• [Input]:

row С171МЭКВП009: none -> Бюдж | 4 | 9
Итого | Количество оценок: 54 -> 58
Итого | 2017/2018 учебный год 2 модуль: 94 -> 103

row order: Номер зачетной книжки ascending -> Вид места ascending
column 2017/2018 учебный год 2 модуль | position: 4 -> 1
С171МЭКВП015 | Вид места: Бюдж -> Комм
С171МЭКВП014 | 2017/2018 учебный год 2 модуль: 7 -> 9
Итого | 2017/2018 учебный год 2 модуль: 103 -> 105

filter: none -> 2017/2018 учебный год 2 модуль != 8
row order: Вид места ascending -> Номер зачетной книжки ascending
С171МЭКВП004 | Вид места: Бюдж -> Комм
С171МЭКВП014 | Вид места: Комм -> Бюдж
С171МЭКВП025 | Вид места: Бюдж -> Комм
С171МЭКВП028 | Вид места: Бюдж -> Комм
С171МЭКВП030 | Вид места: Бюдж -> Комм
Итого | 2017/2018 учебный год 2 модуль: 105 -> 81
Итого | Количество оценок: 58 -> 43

--

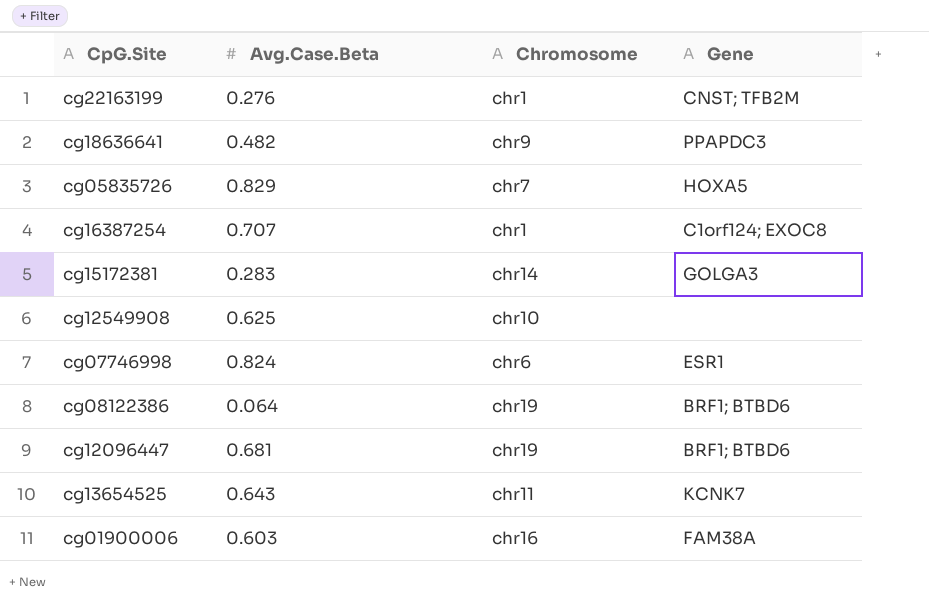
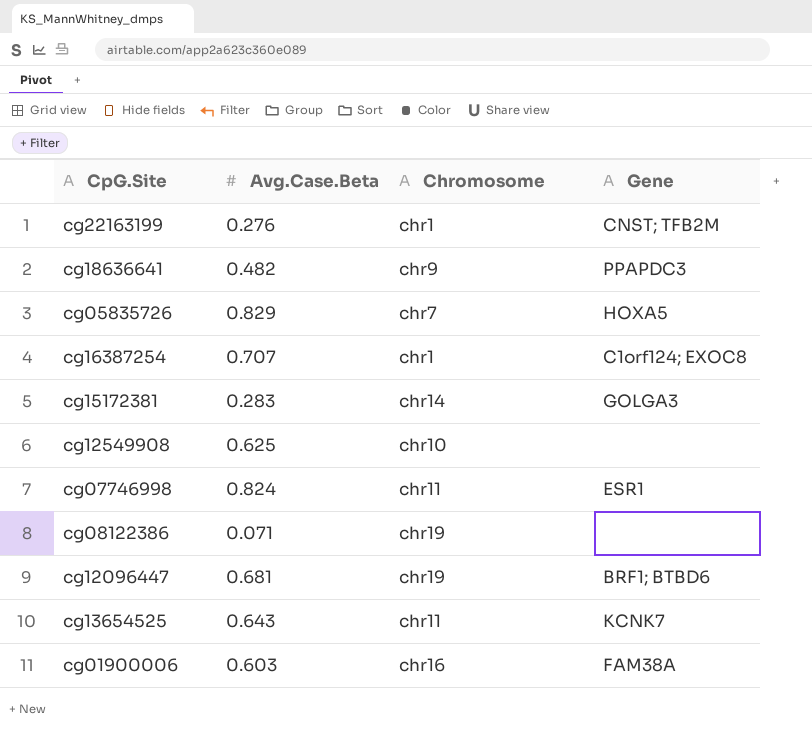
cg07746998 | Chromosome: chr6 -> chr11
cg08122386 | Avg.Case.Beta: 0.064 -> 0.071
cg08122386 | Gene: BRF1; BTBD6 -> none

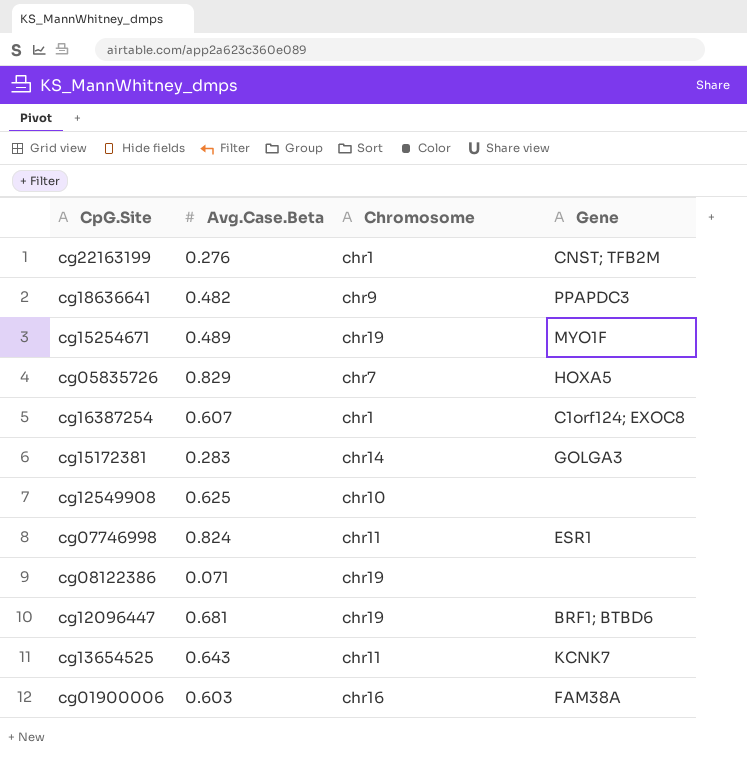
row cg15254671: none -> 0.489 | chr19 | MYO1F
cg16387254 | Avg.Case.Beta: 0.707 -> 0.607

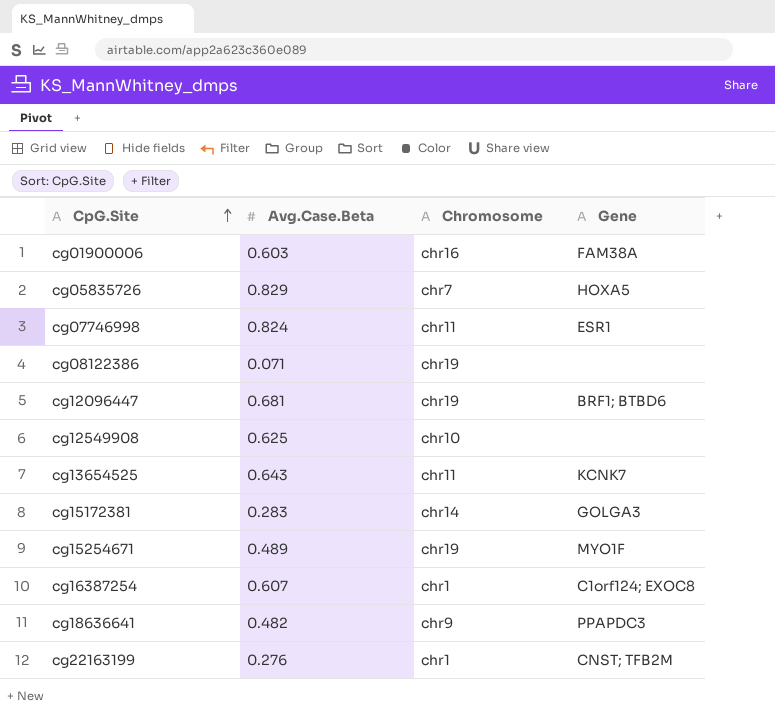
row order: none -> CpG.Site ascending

• [Work request]: Above are some lines. Repeat exactly, and only, those from the line that has "filter: none ->" through the line that has "Итого | Количество оценок: 58 -> 43".

• [Solution for this problem]:
filter: none -> 2017/2018 учебный год 2 модуль != 8
row order: Вид места ascending -> Номер зачетной книжки ascending
С171МЭКВП004 | Вид места: Бюдж -> Комм
С171МЭКВП014 | Вид места: Комм -> Бюдж
С171МЭКВП025 | Вид места: Бюдж -> Комм
С171МЭКВП028 | Вид места: Бюдж -> Комм
С171МЭКВП030 | Вид места: Бюдж -> Комм
Итого | 2017/2018 учебный год 2 модуль: 105 -> 81
Итого | Количество оценок: 58 -> 43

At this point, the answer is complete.